Murray Darling Basin
For the people and the environments that rely on the Murray-Darling Basin, how water is recovered, and where from, are as important as how much is recovered. I visited family farms in Victoria along the Murray and chatted with locals about the water situation. The farmers and community spoke with a mixture of frustration and sorrow about the uncertainty that looms over their future, due to water management policies. I'm a passionate advocate for delivering the Basin Plan in a way that protects regional economies and delivers positive outcomes for communities and the environment and increases traditional owners' involvement. The limited detail on how this will occur is deeply concerning, and we heard that in estimates only recently.
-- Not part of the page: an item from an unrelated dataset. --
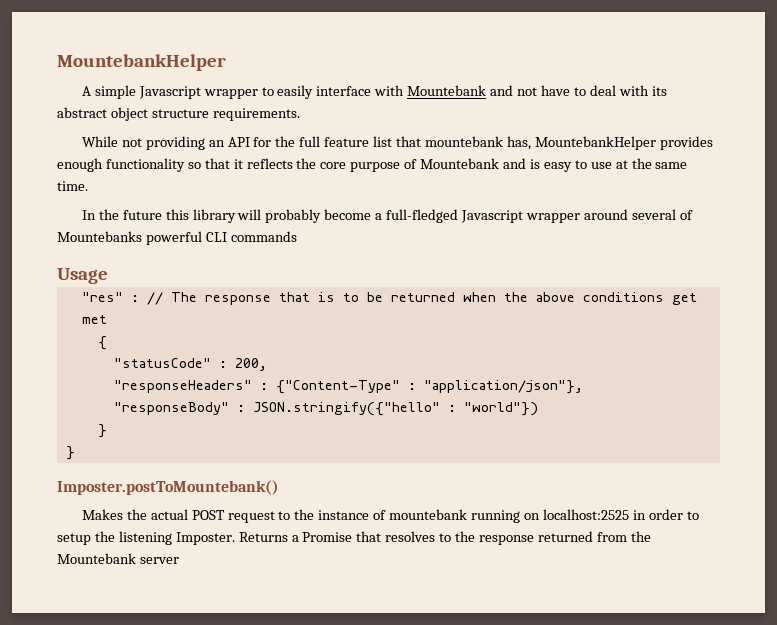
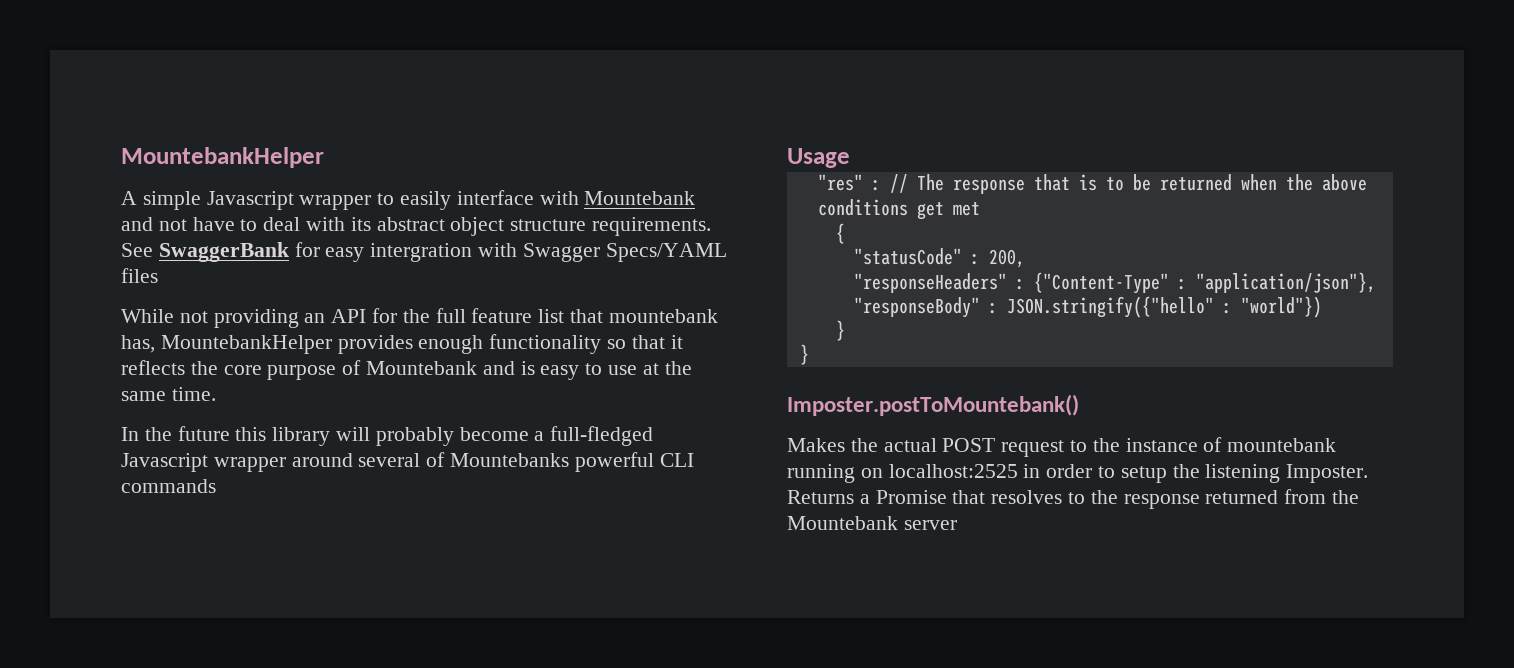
(300, 114) none -> [121,242,727,262] [121,268,158,283] See SwaggerBank for easy intergration with Swagger Specs/YAML files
The farmers and communities who rely on the basin deserve to know how water recovery will be managed to minimise negative impacts. Open-tender buybacks cannot provide this certainty. Strategic, targeted water recovery, using a range of mechanisms like leasing, can provide security and sustainability that create benefits for everyone. Open-tender buybacks only benefit individuals and lead to an imbalanced market and ongoing maintenance costs for underutilised infrastructure. Past untargeted water-purchase programs in northern Victoria have created a Swiss-cheese effect, a patchwork of reduced irrigation that fails to reduce infrastructure costs and that harms local communities. Open-tender water purchases result in significant economic harm to our agricultural sector as well as to the communities that rely on it.
The government need to clarify whether they will use strategic buybacks or rely on the open market. Will leasing be a viable option before buybacks begin? The 450-gigalitre target should not overshadow the positive outcomes for the basin and its communities.